Should we rehome puppy?(8 Posts)
Our 6 month old puppy bit our friends 6 year old daughter today.
We were having a meal and gave him his food afterwards. She walked behind him while he was eating and he spun around and bit her, he didn't draw blood but her hand was red.
I am in total shock, he has never done anything like this before, should we rehome him straight away? I'm really confused.
Contact your nearest rescue/rspca and ask them for advice on this and for a behaviourist who has worked with troubled dogs. Food aggression is serious. Do not rehome the puppy yourself, work with a rescue/rspca and if it is not tenable to keep the dog hand it over to them as they have the know how to deal with it.
Are you sure that she didn't touch him/the bowl while he was eating?
Do you have the space to give him a temporary quite area where he can't be disturbed while eating - For when your have other children at your house?
Honestly I wouldn't rehome in that situation - He's a puppy and is still learning what is and isn't acceptable. It's very easy to teach a puppy that food guarding is not on. It is also very easy to teach children not to approach/disturb/mess with a dog or puppy while they are eating smile
If you do decide to rehome him try going though a breed rescue or via his breeders (any descent breeder will take back a puppy they bred at any age and find it a new home). Don't do a private rehome.
You say friends child? Did you have a houseful? 6 months is still very young. Sounds like a warning rather than food aggression in the classic sense? Although obviously you are in a better situation to judge.
She may have simply been over stimulated, tired and hungry.
6 months is a baby, he's just learning. But before you do anything else, talk to your vet. Any out of character biting can be caused by pain, and dogs will often be very stoic in not showing pain, but get snappish under pressure. Get your vet to check him over.
I wouldn't see rehoming as your only, or even your first option here. Perhaps consult a behaviourist if the vet rules out a physical problem but to be honest I'd try to work on getting him more relaxed about food. You know, sit close but not staring at him when he's eating, when he's comfortable with you being near his bowl, move it a bit and then add a really awesome treat like cooked chicken or liver, so he learns that human + interaction with his food bowl doesn't necessarily mean a threat.
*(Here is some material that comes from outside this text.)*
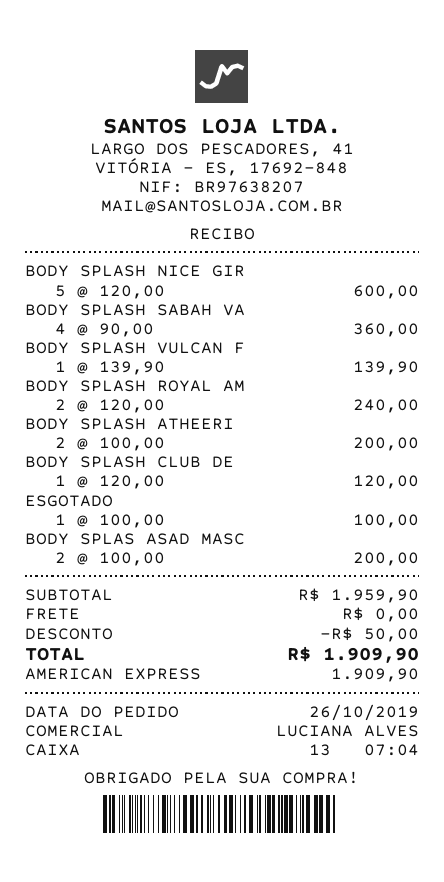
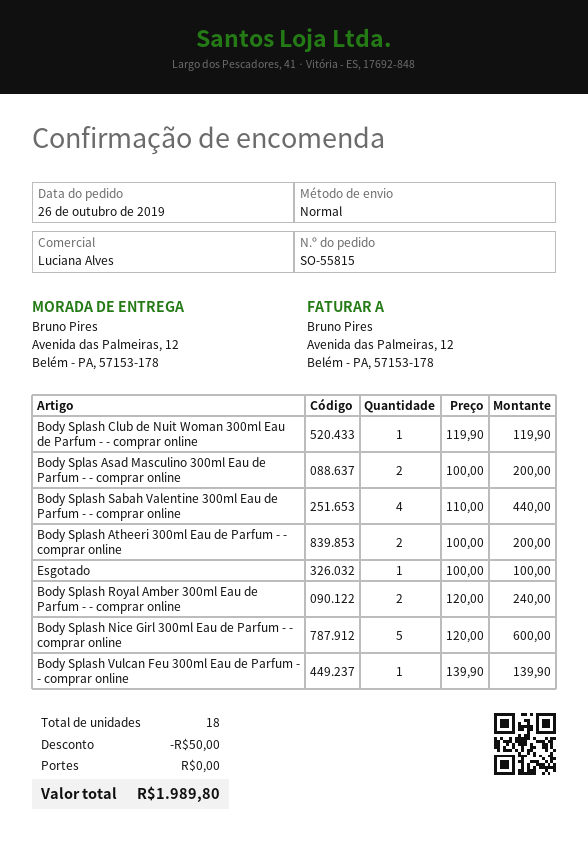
BODY SPLASH SABAH VA: 4 x 90.00 = 360.00 -> 4 x 110.00 = 440.00
BODY SPLASH CLUB DE: 1 x 120.00 = 120.00 -> 1 x 119.90 = 119.90
total: 1909.90 -> 1989.80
However, I would be very cautious with letting your friends' DD be with him until you're clearer on what happened. I can easily see a young pup taking the line that a visiting child is beneath him in the 'pack' hierarchy and therefore should show deference - i.e. not 'challenge' him for food as he (mis)read the situation. If this is the case, he'd unlikely to change his view in a hurry. You don't say what breed you've got, or whether you have DCs living in the house, but this could make a difference.
mars my experience with dogs is limited but I don't think I understand. He is a puppy - he's still learning about what is and isn't appropriate and this just shows that you need to teach him about food behaviour.
Rejoining is a drastic step and one that should only be taken as a last resort. Perhaps get a behaviouralist involved or talk to the puppy trainers?
I wouldn't rehome - I have two big grown up dogs but I always tell my two DS stay away when they are eating, give them space, they are hungry and munching away and if someone pats them it disturbs them, I know mine wouldn't snap or bite but they are big boys now - I think actually your pup was just displaying normal behaviour - he just needs to be shown and trained not to snap.
Where you in the room when it happened? did the girl put her hand in the bowl??